Example 4: Update an roleDefinition
Connect-Entra -Scopes 'RoleManagement.ReadWrite.Directory'
$roleDefinition = Get-EntraDirectoryRoleDefinition -Filter "DisplayName eq '<Role-Definition-Name>'"
$RolePermissions = New-object Microsoft.Open.MSGraph.Model.RolePermission
$RolePermissions.AllowedResourceActions = @("microsoft.directory/applications/standard/read")
$params = @{
UnifiedRoleDefinitionId = $roleDefinition.Id
Description = 'Update'
DisplayName = 'Update'
ResourceScopes = '/'
IsEnabled = $false
RolePermissions = $RolePermissions
TemplateId = 'f2ef992c-3afb-46b9-b7cf-a126ee74c451'
Version = 2
}
Set-EntraDirectoryRoleDefinition @paramsThis example updates the RolePermissions, TemplateId, TemplateId, ResourceScopes of specified role definition in Microsoft Entra ID.

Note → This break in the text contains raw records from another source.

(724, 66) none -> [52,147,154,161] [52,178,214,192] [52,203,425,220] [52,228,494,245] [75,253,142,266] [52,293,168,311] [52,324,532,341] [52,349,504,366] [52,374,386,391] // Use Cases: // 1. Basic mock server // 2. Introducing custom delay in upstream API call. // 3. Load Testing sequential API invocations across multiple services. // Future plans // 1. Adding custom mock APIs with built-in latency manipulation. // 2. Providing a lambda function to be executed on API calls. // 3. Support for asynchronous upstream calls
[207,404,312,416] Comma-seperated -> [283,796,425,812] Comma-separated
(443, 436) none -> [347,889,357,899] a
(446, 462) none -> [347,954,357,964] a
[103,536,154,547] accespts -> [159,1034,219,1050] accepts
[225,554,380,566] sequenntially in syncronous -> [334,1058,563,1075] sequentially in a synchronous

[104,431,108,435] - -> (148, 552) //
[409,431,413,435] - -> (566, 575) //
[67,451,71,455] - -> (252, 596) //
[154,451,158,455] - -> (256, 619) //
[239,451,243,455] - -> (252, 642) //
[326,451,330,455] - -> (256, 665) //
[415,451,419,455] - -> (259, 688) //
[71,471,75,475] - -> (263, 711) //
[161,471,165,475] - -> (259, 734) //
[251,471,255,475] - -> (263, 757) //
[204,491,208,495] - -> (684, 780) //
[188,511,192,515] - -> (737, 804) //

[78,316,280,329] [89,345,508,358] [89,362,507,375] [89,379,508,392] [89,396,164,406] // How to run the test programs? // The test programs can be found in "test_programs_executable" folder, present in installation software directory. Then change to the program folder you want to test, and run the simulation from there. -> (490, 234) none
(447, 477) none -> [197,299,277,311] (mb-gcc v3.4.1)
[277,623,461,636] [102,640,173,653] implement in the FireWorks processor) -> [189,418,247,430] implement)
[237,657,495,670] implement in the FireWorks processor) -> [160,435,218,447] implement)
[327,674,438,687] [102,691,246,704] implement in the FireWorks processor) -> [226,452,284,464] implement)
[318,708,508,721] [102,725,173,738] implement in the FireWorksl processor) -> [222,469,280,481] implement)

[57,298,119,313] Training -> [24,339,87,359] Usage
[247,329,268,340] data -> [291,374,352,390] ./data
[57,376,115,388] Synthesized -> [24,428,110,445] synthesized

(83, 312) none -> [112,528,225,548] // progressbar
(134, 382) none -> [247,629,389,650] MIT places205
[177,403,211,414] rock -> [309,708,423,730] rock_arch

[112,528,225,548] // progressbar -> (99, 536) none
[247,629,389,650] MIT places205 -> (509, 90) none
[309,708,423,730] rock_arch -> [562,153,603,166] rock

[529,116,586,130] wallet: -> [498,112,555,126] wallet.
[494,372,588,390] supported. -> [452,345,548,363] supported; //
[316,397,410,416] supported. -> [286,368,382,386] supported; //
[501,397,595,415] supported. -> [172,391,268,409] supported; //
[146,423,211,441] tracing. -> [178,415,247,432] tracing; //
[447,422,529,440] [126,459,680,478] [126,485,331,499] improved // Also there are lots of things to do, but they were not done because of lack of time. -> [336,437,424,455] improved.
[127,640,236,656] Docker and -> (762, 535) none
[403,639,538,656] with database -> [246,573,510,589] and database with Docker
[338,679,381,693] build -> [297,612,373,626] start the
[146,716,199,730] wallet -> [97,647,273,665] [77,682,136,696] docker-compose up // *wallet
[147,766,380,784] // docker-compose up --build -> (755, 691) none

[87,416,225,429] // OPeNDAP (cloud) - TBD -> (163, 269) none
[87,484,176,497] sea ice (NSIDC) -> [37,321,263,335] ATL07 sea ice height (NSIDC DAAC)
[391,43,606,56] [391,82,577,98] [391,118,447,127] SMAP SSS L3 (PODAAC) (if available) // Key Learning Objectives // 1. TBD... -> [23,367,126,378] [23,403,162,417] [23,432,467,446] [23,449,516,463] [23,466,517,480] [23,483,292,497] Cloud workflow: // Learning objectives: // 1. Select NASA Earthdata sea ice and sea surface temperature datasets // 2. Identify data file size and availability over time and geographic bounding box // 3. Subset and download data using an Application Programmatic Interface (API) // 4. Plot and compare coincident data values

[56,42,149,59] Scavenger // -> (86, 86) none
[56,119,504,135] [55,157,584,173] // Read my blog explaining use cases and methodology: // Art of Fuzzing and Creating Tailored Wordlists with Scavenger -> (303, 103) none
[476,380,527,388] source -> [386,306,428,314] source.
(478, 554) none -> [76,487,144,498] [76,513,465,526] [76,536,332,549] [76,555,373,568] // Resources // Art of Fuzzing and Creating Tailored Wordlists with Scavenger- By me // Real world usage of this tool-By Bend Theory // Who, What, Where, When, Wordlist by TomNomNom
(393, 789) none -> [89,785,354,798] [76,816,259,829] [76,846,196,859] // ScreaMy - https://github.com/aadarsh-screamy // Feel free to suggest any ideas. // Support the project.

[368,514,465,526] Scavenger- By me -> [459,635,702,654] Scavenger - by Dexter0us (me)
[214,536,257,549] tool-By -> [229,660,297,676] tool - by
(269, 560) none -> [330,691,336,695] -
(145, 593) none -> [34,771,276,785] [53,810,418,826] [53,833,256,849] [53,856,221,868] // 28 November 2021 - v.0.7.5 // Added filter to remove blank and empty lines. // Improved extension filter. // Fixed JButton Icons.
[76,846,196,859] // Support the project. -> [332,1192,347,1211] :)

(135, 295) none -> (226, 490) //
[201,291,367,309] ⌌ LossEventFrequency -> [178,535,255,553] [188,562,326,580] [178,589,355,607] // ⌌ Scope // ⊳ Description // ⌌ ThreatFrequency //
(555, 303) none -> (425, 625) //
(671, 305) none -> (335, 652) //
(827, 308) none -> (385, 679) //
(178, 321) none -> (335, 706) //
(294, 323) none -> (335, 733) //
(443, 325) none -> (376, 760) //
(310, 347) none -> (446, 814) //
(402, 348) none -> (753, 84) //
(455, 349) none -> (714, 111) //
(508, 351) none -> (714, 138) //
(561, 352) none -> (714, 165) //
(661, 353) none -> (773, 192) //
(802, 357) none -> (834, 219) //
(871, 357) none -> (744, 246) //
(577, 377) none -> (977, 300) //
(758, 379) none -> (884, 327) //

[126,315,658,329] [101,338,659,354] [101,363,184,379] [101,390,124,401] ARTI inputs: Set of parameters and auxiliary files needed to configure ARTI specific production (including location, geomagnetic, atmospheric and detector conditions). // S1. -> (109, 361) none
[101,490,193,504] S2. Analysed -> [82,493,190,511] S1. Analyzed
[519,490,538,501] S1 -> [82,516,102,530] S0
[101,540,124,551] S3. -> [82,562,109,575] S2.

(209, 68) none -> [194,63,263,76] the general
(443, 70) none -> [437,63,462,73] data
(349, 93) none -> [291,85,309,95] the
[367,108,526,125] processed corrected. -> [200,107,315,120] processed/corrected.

-UnifiedRoleDefinitionIdparameter specifies the roleDefinition object ID.-RolePermissionsparameter specifies the permissions for the role definition.-IsEnabledparameter specifies whether the role definition is enabled.-DisplayNameparameter specifies the display name for the role definition.-Descriptionparameter specifies the description for the role definition.-ResourceScopesparameter specifies the resource scopes for the role definition.-TemplateIdparameter specifies the template ID for the role definition.-Versionparameter specifies the version for the role definition.
Parameters
-Description
Specifies a description for the role definition.
| Type: | System.String |
| Position: | Named |
| Default value: | None |
| Required: | False |
| Accept pipeline input: | False |
| Accept wildcard characters: | False |
-DisplayName
Specifies a display name for the role definition.
| Type: | System.String |
| Position: | Named |
| Default value: | None |
| Required: | False |
| Accept pipeline input: | False |
| Accept wildcard characters: | False |
-IsEnabled
Specifies whether the role definition is enabled. Flag indicating if the role is enabled for assignment. If false, the role is not available for assignment. Read-only when isBuiltIn is true.
| Type: | System.Boolean |
| Position: | Named |
| Default value: | None |
| Required: | False |
| Accept pipeline input: | False |
| Accept wildcard characters: | False |
-ResourceScopes
Specifies the resource scopes for the role definition.
| Type: | System.Collections.Generic.List`1[System.String] |
| Position: | Named |
| Default value: | None |
| Required: | False |
| Accept pipeline input: | False |
| Accept wildcard characters: | False |
-RolePermissions
Specifies permissions for the role definition. List of permissions included in the role. Read-only when isBuiltIn is true.
| Type: | System.Collections.Generic.List`1[Microsoft.Open.MSGraph.Model.RolePermission] |
| Position: | Named |
| Default value: | None |
| Required: | False |
| Accept pipeline input: | False |
| Accept wildcard characters: | False |
-TemplateId
Specifies the template ID for the role definition. A custom template ID can be set when isBuiltIn is false. This ID is typically used to keep the same identifier across different directories. It is read-only when isBuiltIn is true.
| Type: | System.String |
| Position: | Named |
| Default value: | None |
| Required: | False |
| Accept pipeline input: | False |
| Accept wildcard characters: | False |
-UnifiedRoleDefinitionId
Specifies the roleDefinition object ID.
| Type: | System.String |
| Aliases: | Id |
| Position: | Named |
| Default value: | None |
| Required: | True |
| Accept pipeline input: | True |
| Accept wildcard characters: | False |
-Version
Specifies version for the role definition. Indicates version of the role definition. Read-only when isBuiltIn is true.
| Type: | System.String |
| Position: | Named |
| Default value: | None |
| Required: | False |
| Accept pipeline input: | False |
| Accept wildcard characters: | False |
Inputs
System.String
Outputs
System.Object
Notes
Set-EntraRoleDefinition is an alias for Set-EntraDirectoryRoleDefintion.